● INSTRUCTIONS FOR THE TASK
Looking at the data below, how many lines include the word "works"? Respond with the number only.

● STORED DATA
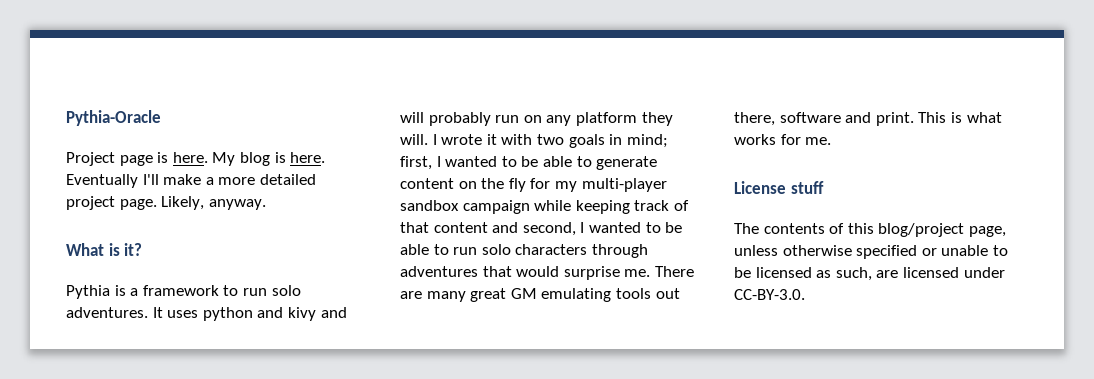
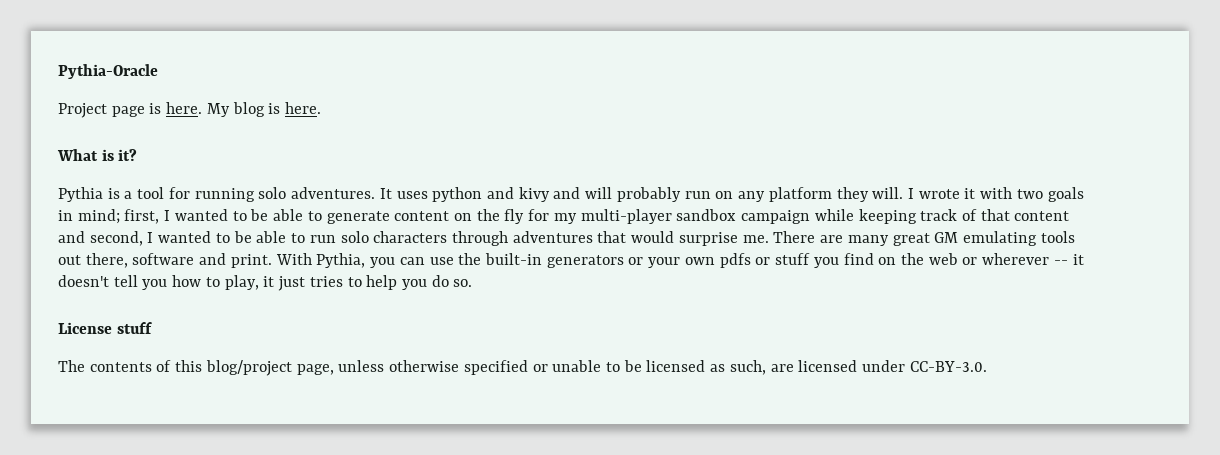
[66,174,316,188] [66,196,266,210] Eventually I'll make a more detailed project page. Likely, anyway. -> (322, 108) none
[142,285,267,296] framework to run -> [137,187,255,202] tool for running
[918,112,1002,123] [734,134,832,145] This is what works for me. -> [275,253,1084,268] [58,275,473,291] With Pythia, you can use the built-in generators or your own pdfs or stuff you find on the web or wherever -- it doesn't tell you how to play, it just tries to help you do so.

* * *

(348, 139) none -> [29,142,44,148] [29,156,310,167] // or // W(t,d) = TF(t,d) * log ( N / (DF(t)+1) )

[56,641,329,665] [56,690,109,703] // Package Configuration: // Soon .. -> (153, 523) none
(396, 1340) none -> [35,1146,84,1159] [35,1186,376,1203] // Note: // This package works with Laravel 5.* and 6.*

--

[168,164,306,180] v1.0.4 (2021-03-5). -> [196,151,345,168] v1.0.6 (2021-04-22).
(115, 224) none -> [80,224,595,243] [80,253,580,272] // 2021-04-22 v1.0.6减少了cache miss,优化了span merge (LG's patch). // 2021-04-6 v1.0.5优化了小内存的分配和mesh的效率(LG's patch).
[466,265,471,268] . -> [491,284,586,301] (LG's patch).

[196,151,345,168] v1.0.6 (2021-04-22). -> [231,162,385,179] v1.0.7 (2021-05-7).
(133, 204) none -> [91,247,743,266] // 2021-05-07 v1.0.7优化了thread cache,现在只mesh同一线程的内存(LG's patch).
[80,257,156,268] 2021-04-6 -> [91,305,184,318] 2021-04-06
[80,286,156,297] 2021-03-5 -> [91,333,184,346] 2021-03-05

● EXERCISE ANSWER
2